ACTIVITY -
This calls for a word-for-word copy of all the data, with each picture removed.

DATA TO PROCESS -
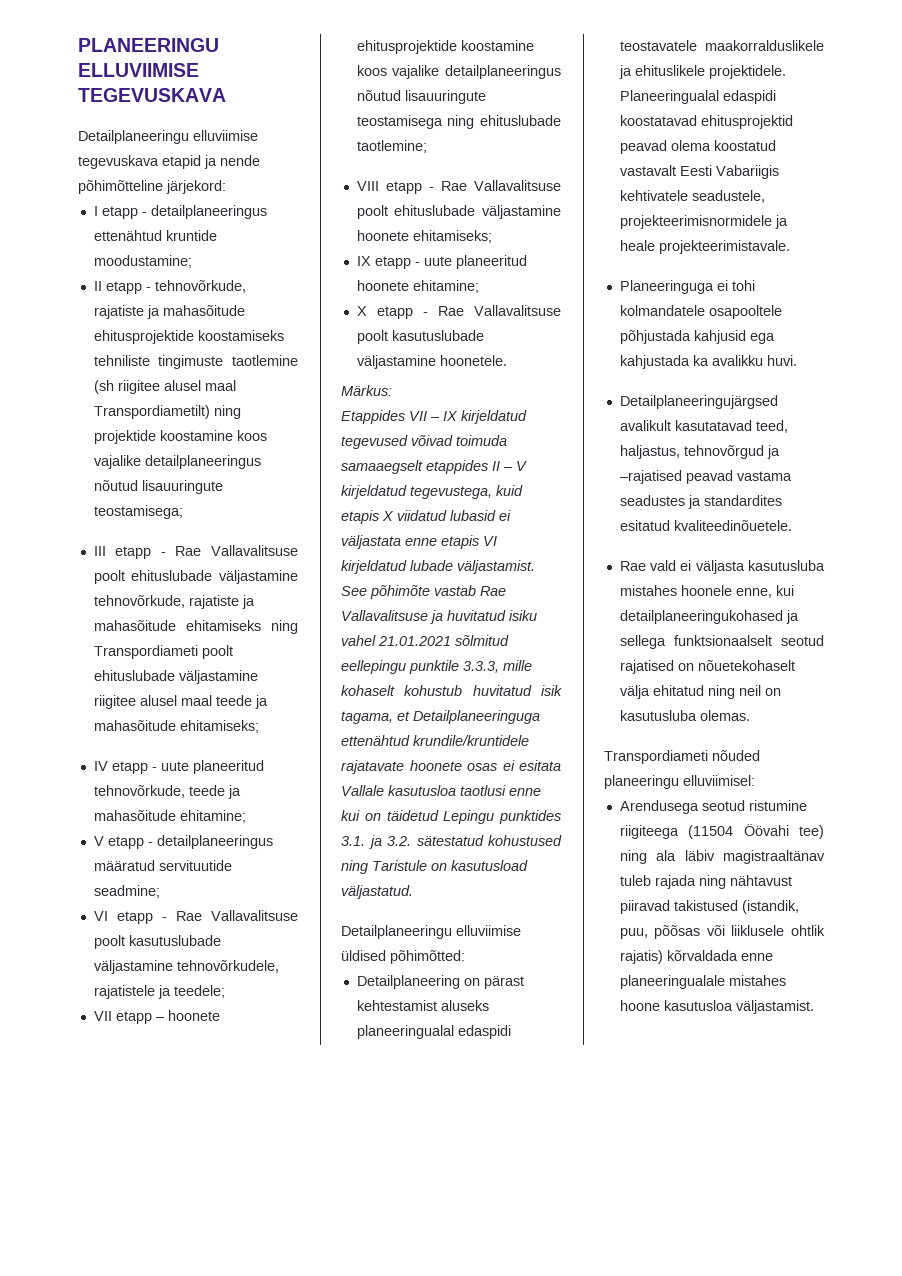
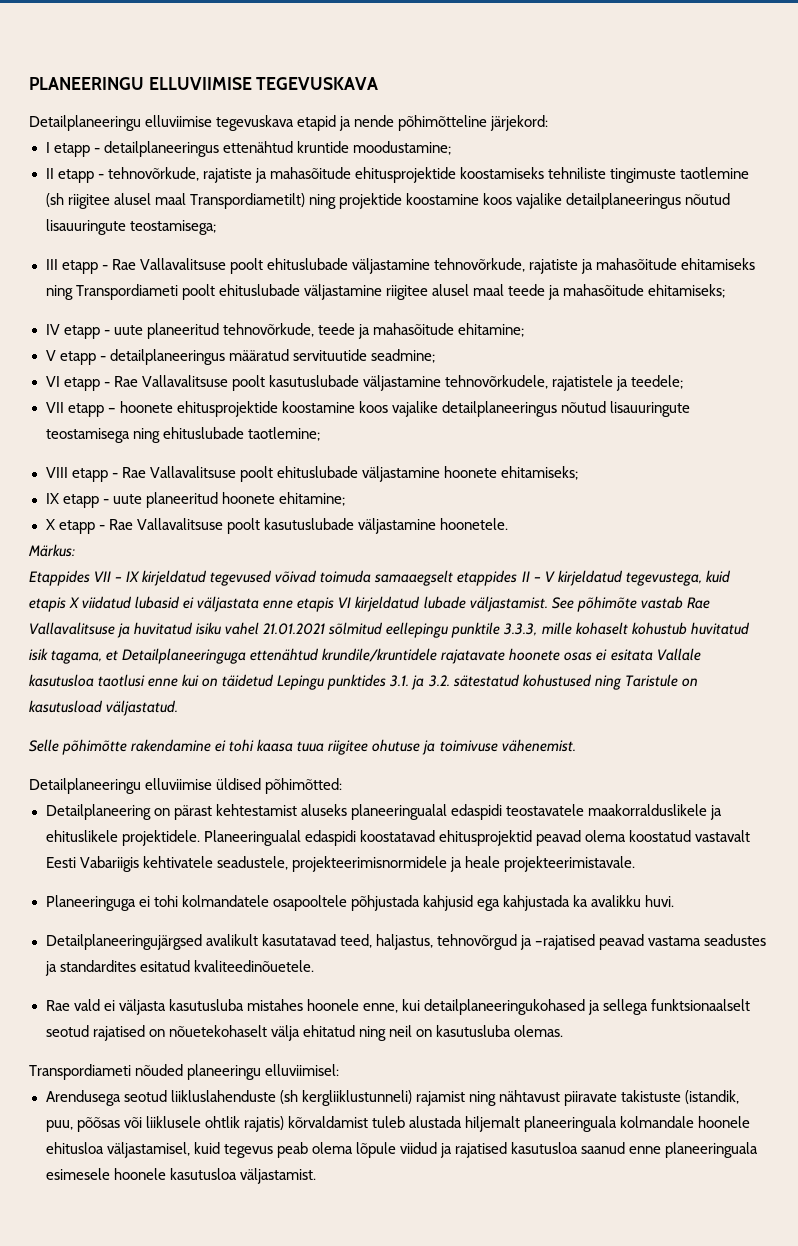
+ Selle põhimõtte rakendamine ei tohi kaasa tuua riigitee ohutuse ja toimivuse vähenemist.
- Arendusega seotud ristumine riigiteega (11504 Öövahi tee) ning ala läbiv magistraaltänav tuleb rajada ning nähtavust piiravad takistused (istandik, puu, põõsas või liiklusele ohtlik rajatis) kõrvaldada enne planeeringualale mistahes hoone kasutusloa väljastamist.
+ Arendusega seotud liikluslahenduste (sh kergliiklustunneli) rajamist ning nähtavust piiravate takistuste (istandik, puu, põõsas või liiklusele ohtlik rajatis) kõrvaldamist tuleb alustada hiljemalt planeeringuala kolmandale hoonele ehitusloa väljastamisel, kuid tegevus peab olema lõpule viidud ja rajatised kasutusloa saanud enne planeeringuala esimesele hoonele kasutusloa väljastamist.

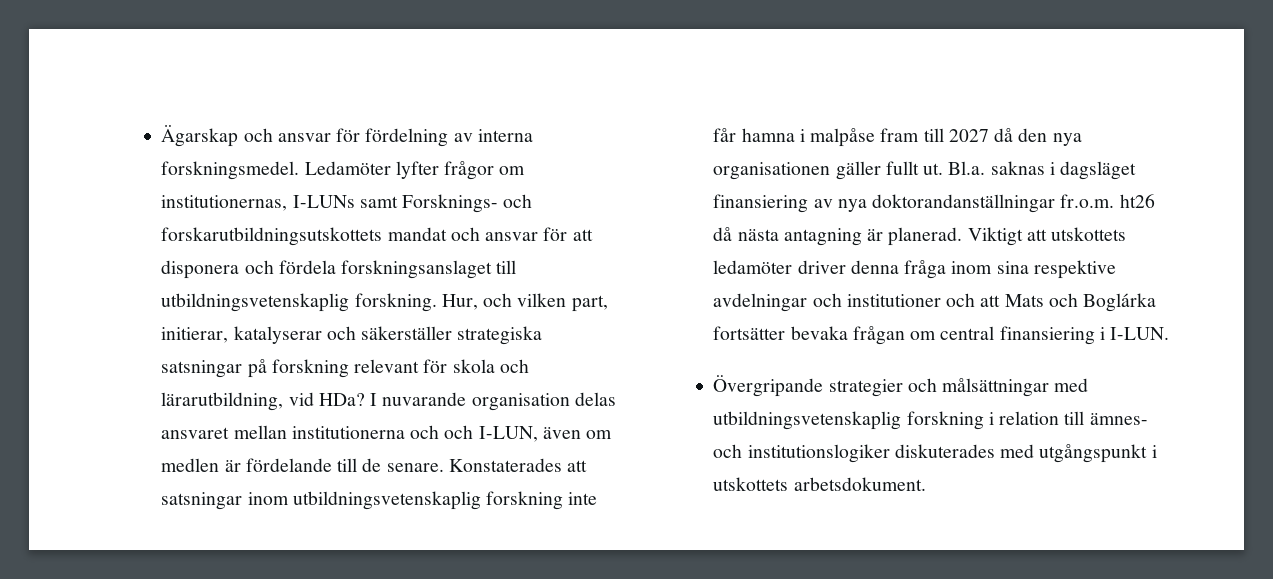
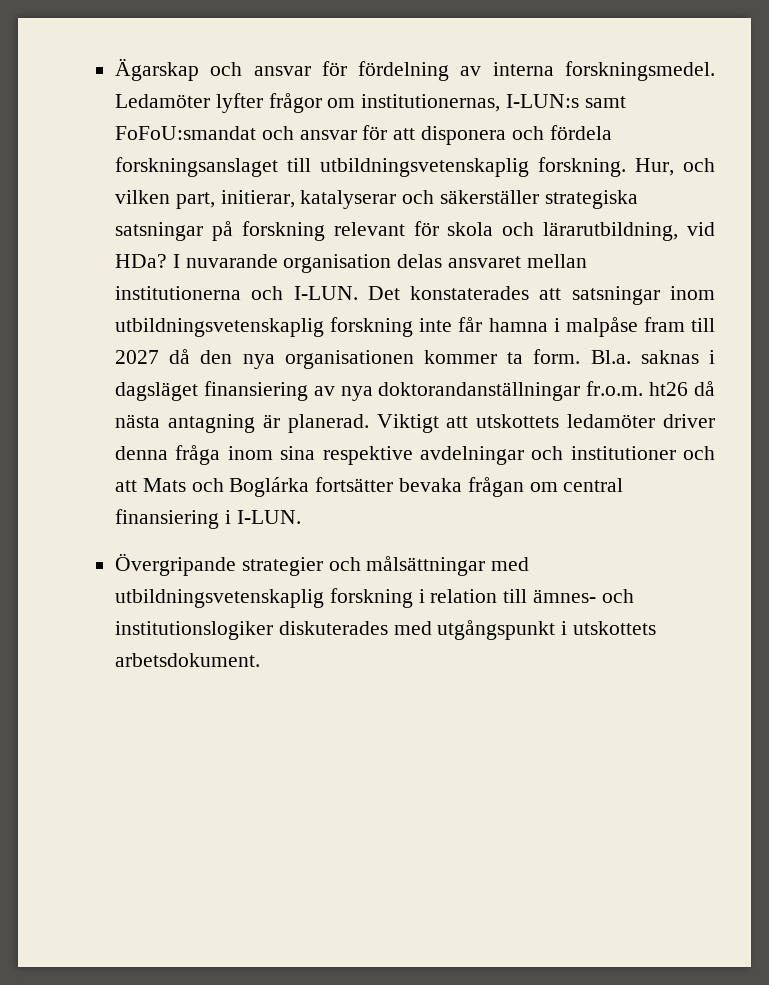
- Ledamöter lyfter frågor om institutionernas, I-LUNs samt Forsknings- och forskarutbildningsutskottets mandat och ansvar för att disponera och fördela forskningsanslaget till utbildningsvetenskaplig forskning.
+ Ledamöter lyfter frågor om institutionernas, I-LUN:s samt FoFoU:smandat och ansvar för att disponera och fördela forskningsanslaget till utbildningsvetenskaplig forskning.
- I nuvarande organisation delas ansvaret mellan institutionerna och och I-LUN, även om medlen är fördelande till de senare. Konstaterades att satsningar inom utbildningsvetenskaplig forskning inte får hamna i malpåse fram till 2027 då den nya organisationen gäller fullt ut.
+ I nuvarande organisation delas ansvaret mellan institutionerna och I-LUN. Det konstaterades att satsningar inom utbildningsvetenskaplig forskning inte får hamna i malpåse fram till 2027 då den nya organisationen kommer ta form.

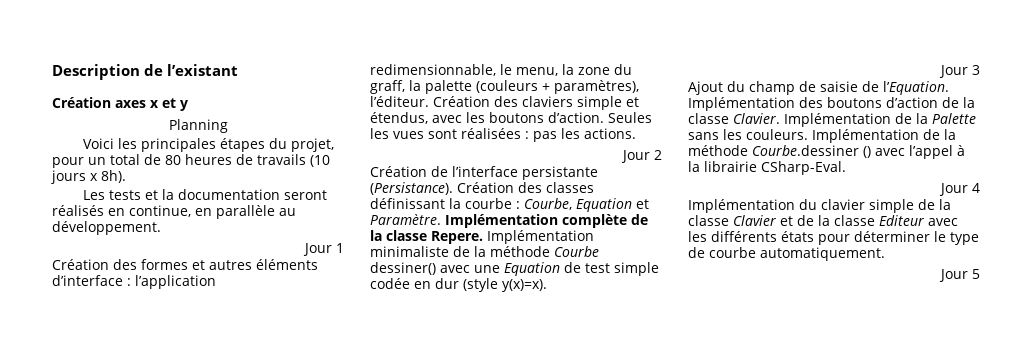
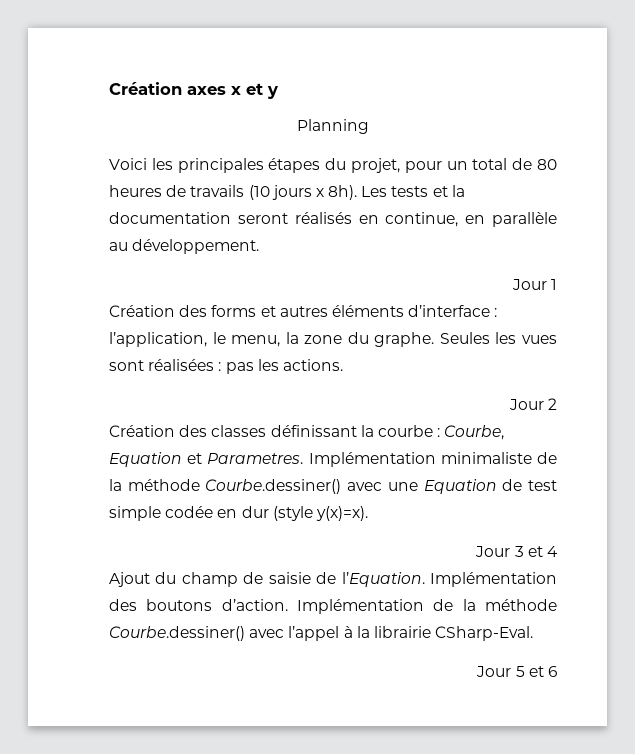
- Description de l’existant
- Voici les principales étapes du projet, pour un total de 80 heures de travails (10 jours x 8h).
- Les tests et la documentation seront réalisés en continue, en parallèle au développement.
+ Voici les principales étapes du projet, pour un total de 80 heures de travails (10 jours x 8h). Les tests et la documentation seront réalisés en continue, en parallèle au développement.
- Création des formes et autres éléments d’interface : l’application redimensionnable, le menu, la zone du graff, la palette (couleurs + paramètres), l’éditeur. Création des claviers simple et étendus, avec les boutons d’action.
+ Création des forms et autres éléments d’interface : l’application, le menu, la zone du graphe.
- Création de l’interface persistante (Persistance). Création des classes définissant la courbe : Courbe, Equation et Paramètre. Implémentation complète de la classe Repere.
+ Création des classes définissant la courbe : Courbe, Equation et Parametres.
- Implémentation minimaliste de la méthode Courbe dessiner() avec une Equation de test simple codée en dur (style y(x)=x).
+ Implémentation minimaliste de la méthode Courbe.dessiner() avec une Equation de test simple codée en dur (style y(x)=x).
- Jour 3
+ Jour 3 et 4
- Implémentation des boutons d’action de la classe Clavier. Implémentation de la Palette sans les couleurs.
+ Implémentation des boutons d’action.
- Implémentation de la méthode Courbe.dessiner () avec l’appel à la librairie CSharp-Eval.
+ Implémentation de la méthode Courbe.dessiner() avec l’appel à la librairie CSharp-Eval.
- Jour 4
- Implémentation du clavier simple de la classe Clavier et de la classe Editeur avec les différents états pour déterminer le type de courbe automatiquement.
- Jour 5
+ Jour 5 et 6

WRITTEN SOLUTION -
+ Selle põhimõtte rakendamine ei tohi kaasa tuua riigitee ohutuse ja toimivuse vähenemist.
- Arendusega seotud ristumine riigiteega (11504 Öövahi tee) ning ala läbiv magistraaltänav tuleb rajada ning nähtavust piiravad takistused (istandik, puu, põõsas või liiklusele ohtlik rajatis) kõrvaldada enne planeeringualale mistahes hoone kasutusloa väljastamist.
+ Arendusega seotud liikluslahenduste (sh kergliiklustunneli) rajamist ning nähtavust piiravate takistuste (istandik, puu, põõsas või liiklusele ohtlik rajatis) kõrvaldamist tuleb alustada hiljemalt planeeringuala kolmandale hoonele ehitusloa väljastamisel, kuid tegevus peab olema lõpule viidud ja rajatised kasutusloa saanud enne planeeringuala esimesele hoonele kasutusloa väljastamist.

- Ledamöter lyfter frågor om institutionernas, I-LUNs samt Forsknings- och forskarutbildningsutskottets mandat och ansvar för att disponera och fördela forskningsanslaget till utbildningsvetenskaplig forskning.
+ Ledamöter lyfter frågor om institutionernas, I-LUN:s samt FoFoU:smandat och ansvar för att disponera och fördela forskningsanslaget till utbildningsvetenskaplig forskning.
- I nuvarande organisation delas ansvaret mellan institutionerna och och I-LUN, även om medlen är fördelande till de senare. Konstaterades att satsningar inom utbildningsvetenskaplig forskning inte får hamna i malpåse fram till 2027 då den nya organisationen gäller fullt ut.
+ I nuvarande organisation delas ansvaret mellan institutionerna och I-LUN. Det konstaterades att satsningar inom utbildningsvetenskaplig forskning inte får hamna i malpåse fram till 2027 då den nya organisationen kommer ta form.

- Description de l’existant
- Voici les principales étapes du projet, pour un total de 80 heures de travails (10 jours x 8h).
- Les tests et la documentation seront réalisés en continue, en parallèle au développement.
+ Voici les principales étapes du projet, pour un total de 80 heures de travails (10 jours x 8h). Les tests et la documentation seront réalisés en continue, en parallèle au développement.
- Création des formes et autres éléments d’interface : l’application redimensionnable, le menu, la zone du graff, la palette (couleurs + paramètres), l’éditeur. Création des claviers simple et étendus, avec les boutons d’action.
+ Création des forms et autres éléments d’interface : l’application, le menu, la zone du graphe.
- Création de l’interface persistante (Persistance). Création des classes définissant la courbe : Courbe, Equation et Paramètre. Implémentation complète de la classe Repere.
+ Création des classes définissant la courbe : Courbe, Equation et Parametres.
- Implémentation minimaliste de la méthode Courbe dessiner() avec une Equation de test simple codée en dur (style y(x)=x).
+ Implémentation minimaliste de la méthode Courbe.dessiner() avec une Equation de test simple codée en dur (style y(x)=x).
- Jour 3
+ Jour 3 et 4
- Implémentation des boutons d’action de la classe Clavier. Implémentation de la Palette sans les couleurs.
+ Implémentation des boutons d’action.
- Implémentation de la méthode Courbe.dessiner () avec l’appel à la librairie CSharp-Eval.
+ Implémentation de la méthode Courbe.dessiner() avec l’appel à la librairie CSharp-Eval.
- Jour 4
- Implémentation du clavier simple de la classe Clavier et de la classe Editeur avec les différents états pour déterminer le type de courbe automatiquement.
- Jour 5
+ Jour 5 et 6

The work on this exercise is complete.